Todo en esta realidad nace, vive y muere. Es paradójico como el mundo nos demuestra continuamente que algo que, a priori, no tiene vida, puede acabar muriendo.
Todo en esta gran maquinaria se desgasta y se va, dejando paso a un sustituto mejor preparado, o tal vez no, pero seguro más joven.
A él le costaba creerlo, pero lo aceptaba. Se dio cuenta de que, aun sin él, el mundo seguiría adelante, el cosmos se mantendría en equilibrio... sin él. Acabaría desgastándose y se volvería inservible con el paso del tiempo. A veces prefería tener que vivir menos para sentir menos dolor al irse. Al fin y al cabo, un coyote no sufre tanto cómo un humano. O tal vez si.
Los coyotes son pequeños cánidos que viven alrededor de 6 años y habitan en toda América del Norte, aunque cada vez quedan menos. Son animales pequeños y delgaduchos, aparentemente débiles, pero que no dudan en defenderse. A pesar de que se les puede ver en manadas, normalmente son solitarios, asi como adictos a la luna, tan adictos que a veces aullan lamentándose de no poder llegar a ella.

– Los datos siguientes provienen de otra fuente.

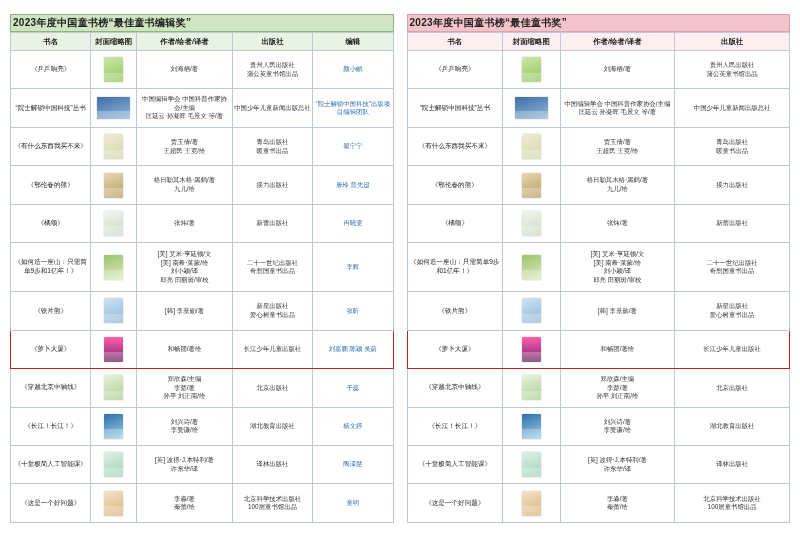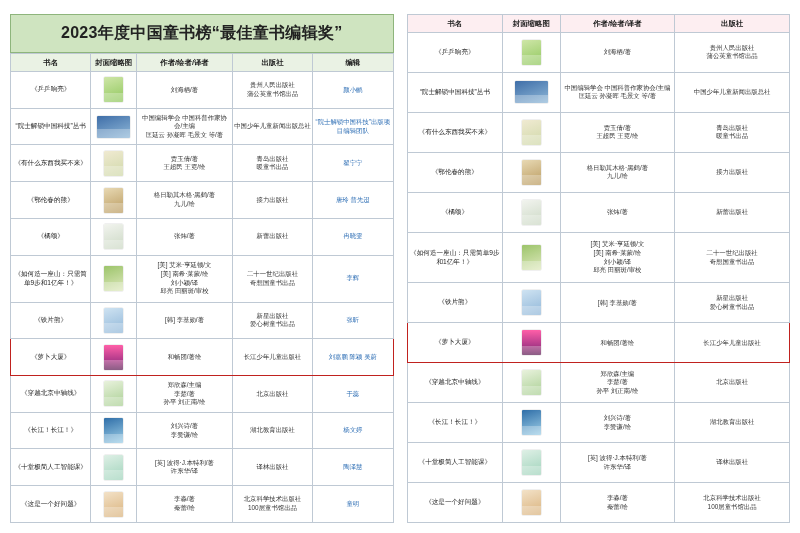"2023年度中国童书榜“最佳童书编辑奖”" .panel-title { font-size: 16px -> 10px; padding: 8px 2px -> 1px 2px; text-align: center -> none }
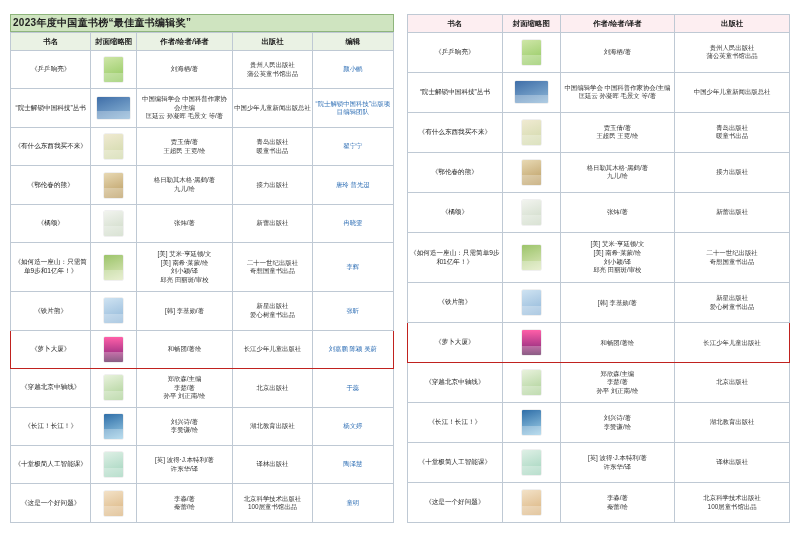"2023年度中国童书榜“最佳童书奖”" div.panel-title { html: none -> <div>2023年度中国童书榜“最佳童书奖”</div> }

Él era pequeño y solitario, y aullaba a una luna que no podía alcanzar. Como un coyote, se deslizaba sigiloso entre las calles tan solo alumbradas por la luz de esa luna. Soñaba con encontrar otros como él, pero los coyotes son escurridizos... y se asustan facilmente. Asi que, cansado de buscar, se sentaba en algún banco o , simplemente, en el suelo. Y asi pasaba las noches, tirado en la calle, mirando a la luna y pensando sobre nada y todo a la vez. Con paciencia se mantenía esperanzado de que otro de su especie le encontrase.
Dicen que el día de su muerte, al llevarse el cuerpo, se encontró algo escrito bajo el cadaver. No estaba escrito con sangre, tampoco con pintura, parecía tallado sobre el asfalto en que solía pasar los días. Al parecer, cuando notó que su hora llegaba, se dedicó a escribir una frase: “El tiempo no espera para nadie, pero los coyotes sí.”